Thursday, October 21, 2010

The Vision (10/21/10): The Importance of Regular Giving

Note: We are giving special focus to stewardship in the month of October. The following article is written by CRBC Treasurer Daniel Houseworth.

How many of us have heard genuine believers make the following or similar statements?

- “I am under no obligation to give to the church because the New Testament says that God only wants cheerful givers.”

- “It is legalistic to say that the Bible says I am to tithe. That is an Old Testament concept and you cannot find it in the New Testament.”

- “I do give to the church, but to me the church is not just the place where I worship on Sunday; instead I like to give to many different ministries.”

In contrast with these prevailing opinions, the apostle Paul, inspired by the Holy Spirit, wrote in 1 Corinthians 16:1-4, “[N]ow concerning the collection for the saints, as I have given orders to the churches of Galatia, so you must do also. On the first day of the week let each one of you lay something aside, storing up as he may prosper, that there be no collections when I come.” From this passage we can derive several principles –
• Paul himself clearly “ordered” a particular collection imparting the principle that giving is obligatory not optional.

• The collection took place on the first day of the week (Sunday) imparting the principle that giving is normally to be done when the church gathers for worship.

• The collected amount was laid aside as a believer “may prosper” imparting the principle that giving is to be proportional.

• The collection occurred over time imparting the principle that giving is to be done regularly.

In addition to these principles, I would suggest that Paul’s order was built on the foundational principle of regular giving, i.e. tithing, to the local church. Note that this particular collection was to be taken from a local congregation for use elsewhere. While physical depravity and need were constants during the Apostolic era (and remain so today in many parts of the world), abject poverty was not a virtue in and of itself. Paul would not seek to deprive any local body of its own financial needs. Instead he sought to admonish the church in Corinth (and us) regarding Biblical stewardship.

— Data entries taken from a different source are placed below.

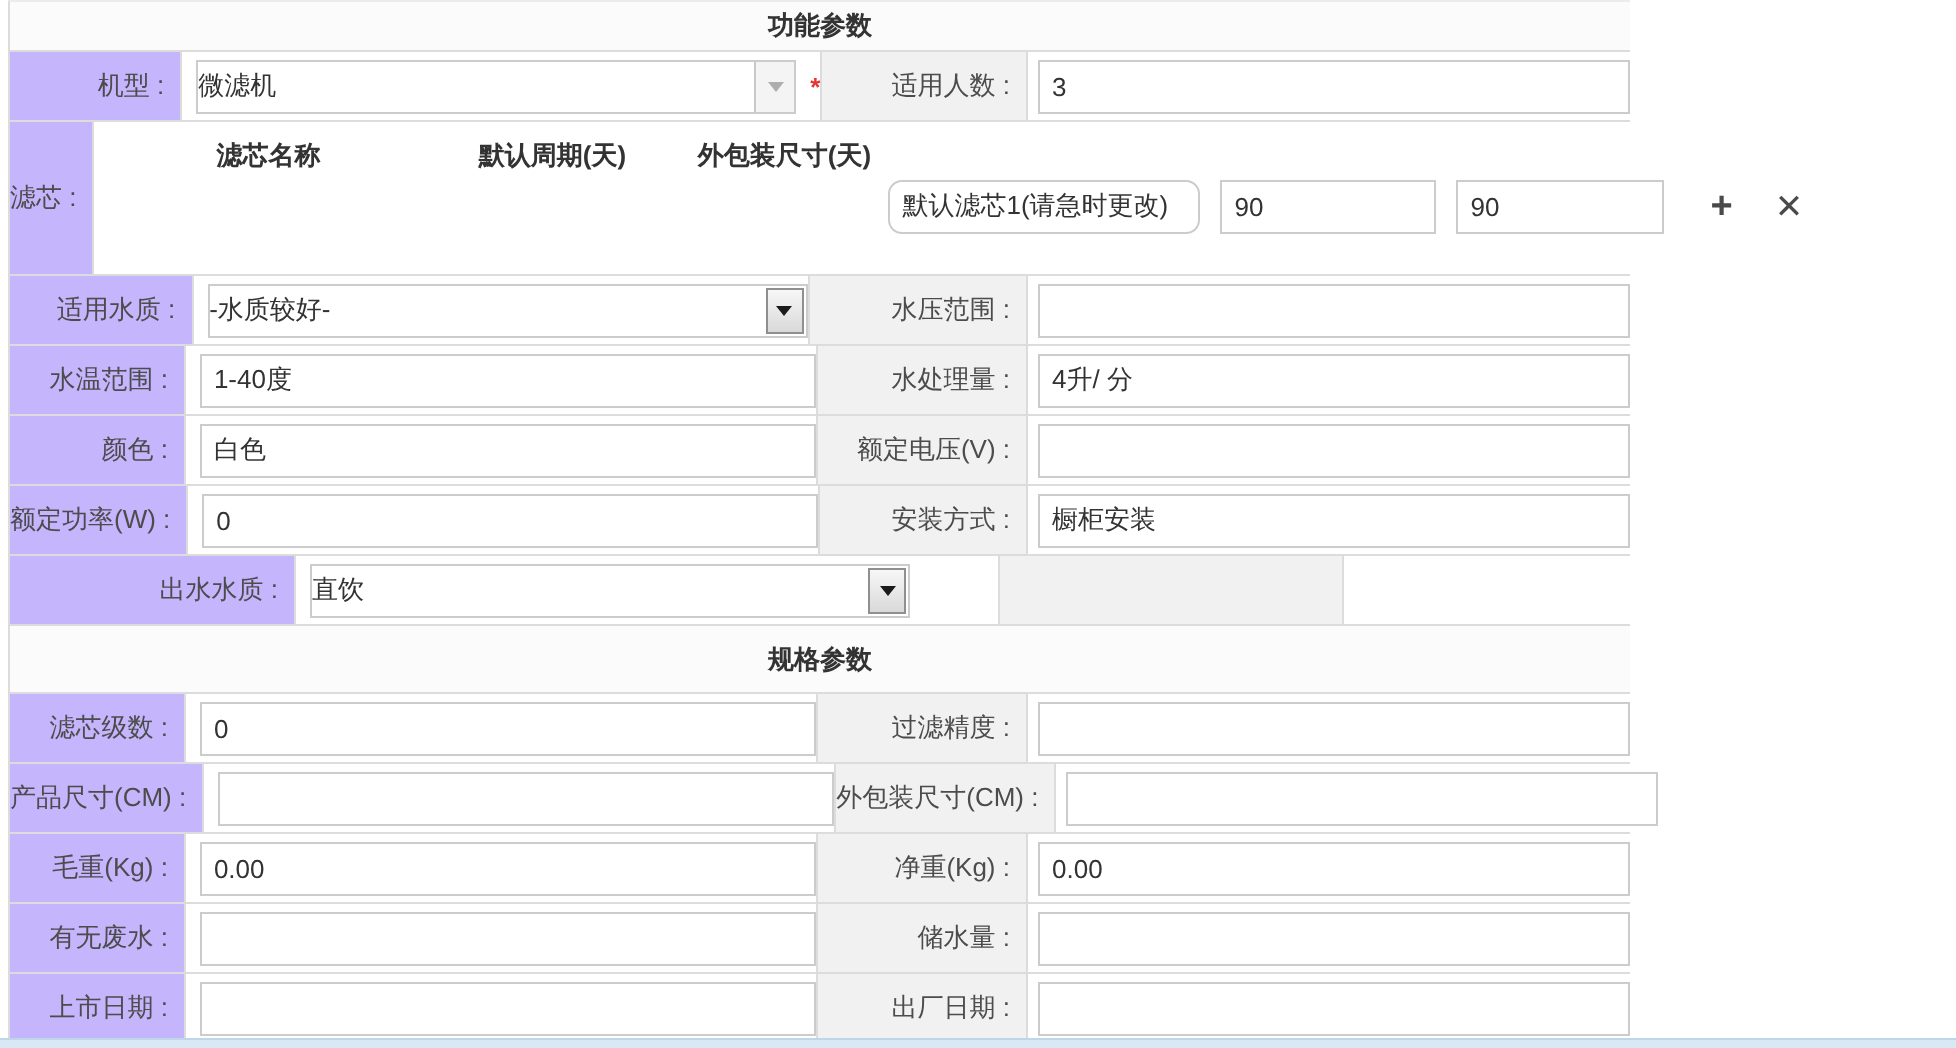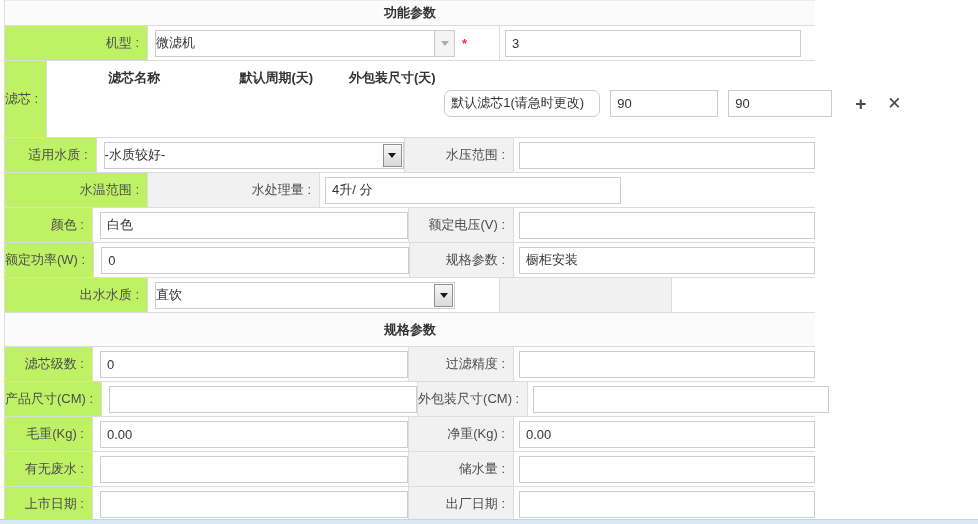"机型 :" .lblL { background: #bef264 -> #c4b5fd }
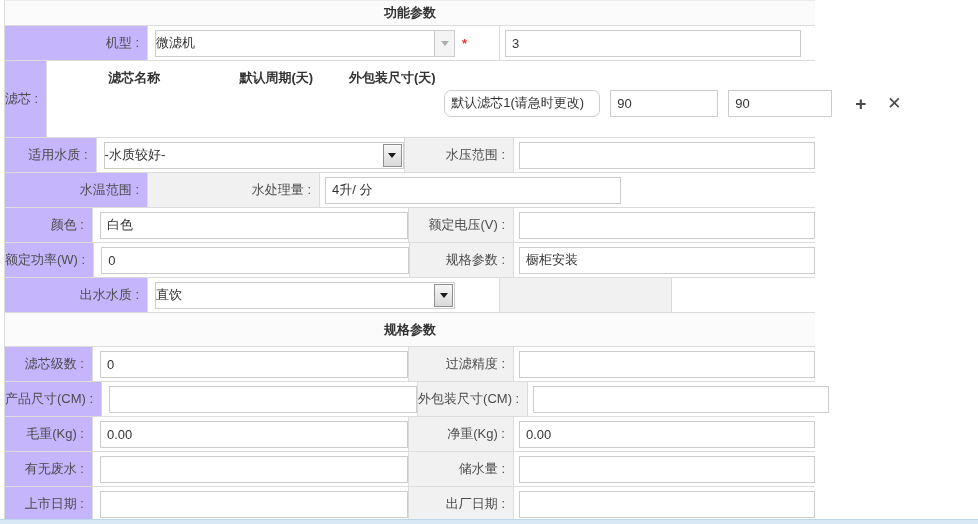"适用人数 :" div.lblR { html: none -> <div>适用人数 :</div> }
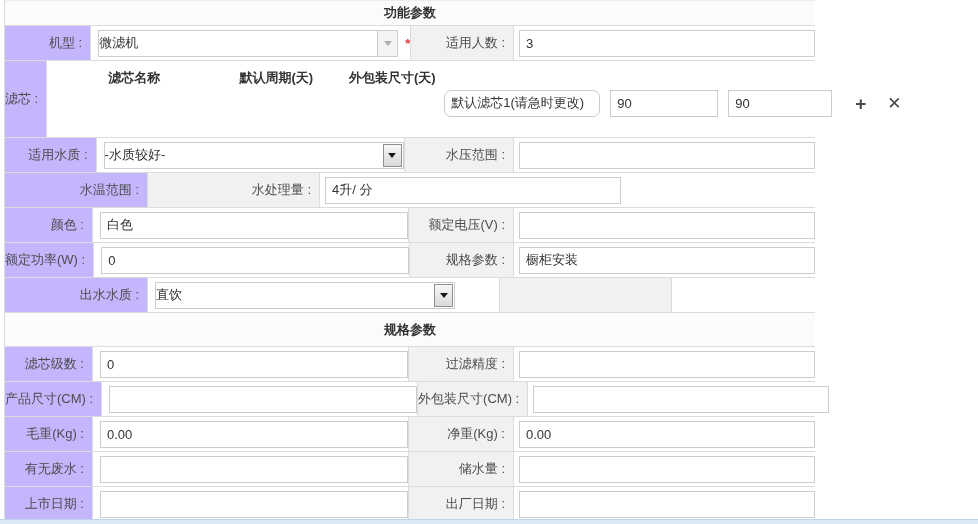"1-40度" div.valL { html: none -> <div> <input> </div> }
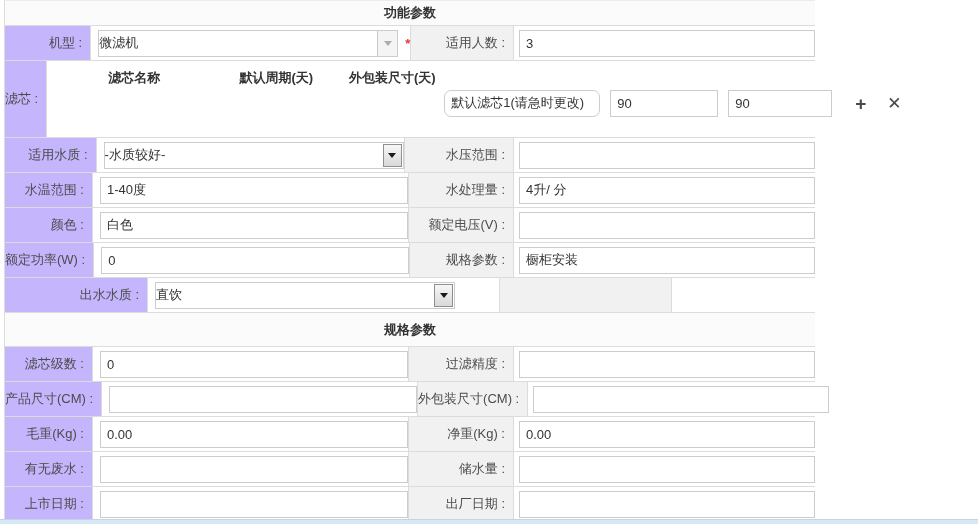"规格参数 :" div.lblR { text: 规格参数 -> 安装方式 }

For application, I would encourage each of us to do the following:

1. Continue to tithe (or start tithing) to CRBC to meet the financial needs of the congregation. This applies to members as well as regular attendees because CRBC is where we gather as brothers and sisters in Christ on the first day of the week.

2. Regularly set aside an additional amount to give to the Mercy Fund. This will allow us to meet the needs of those within our own congregation and beyond just as the church in Corinth was doing to relive the famine stricken church in Jerusalem.

3. Consider regularly giving beyond the tithe to the CRBC general fund. Surely we who have Jesus Christ, “who has become a surety of a better covenant,” (Hebrews 7:22) can exceed the basic and enduring tithe requirement established under the old covenant.

As we give our tithes and offering, we should do so out of thankfulness for the glorious salvation we have in Christ, “giving thanks always for all things to God the Father in the name of our Lord Jesus Christ,” (Ephesians 5:20) for God indeed “loves a cheerful giver” (2 Corinthians 2:7b). What more could cheer a man’s heart than know that he is a sinner saved by the grace of God?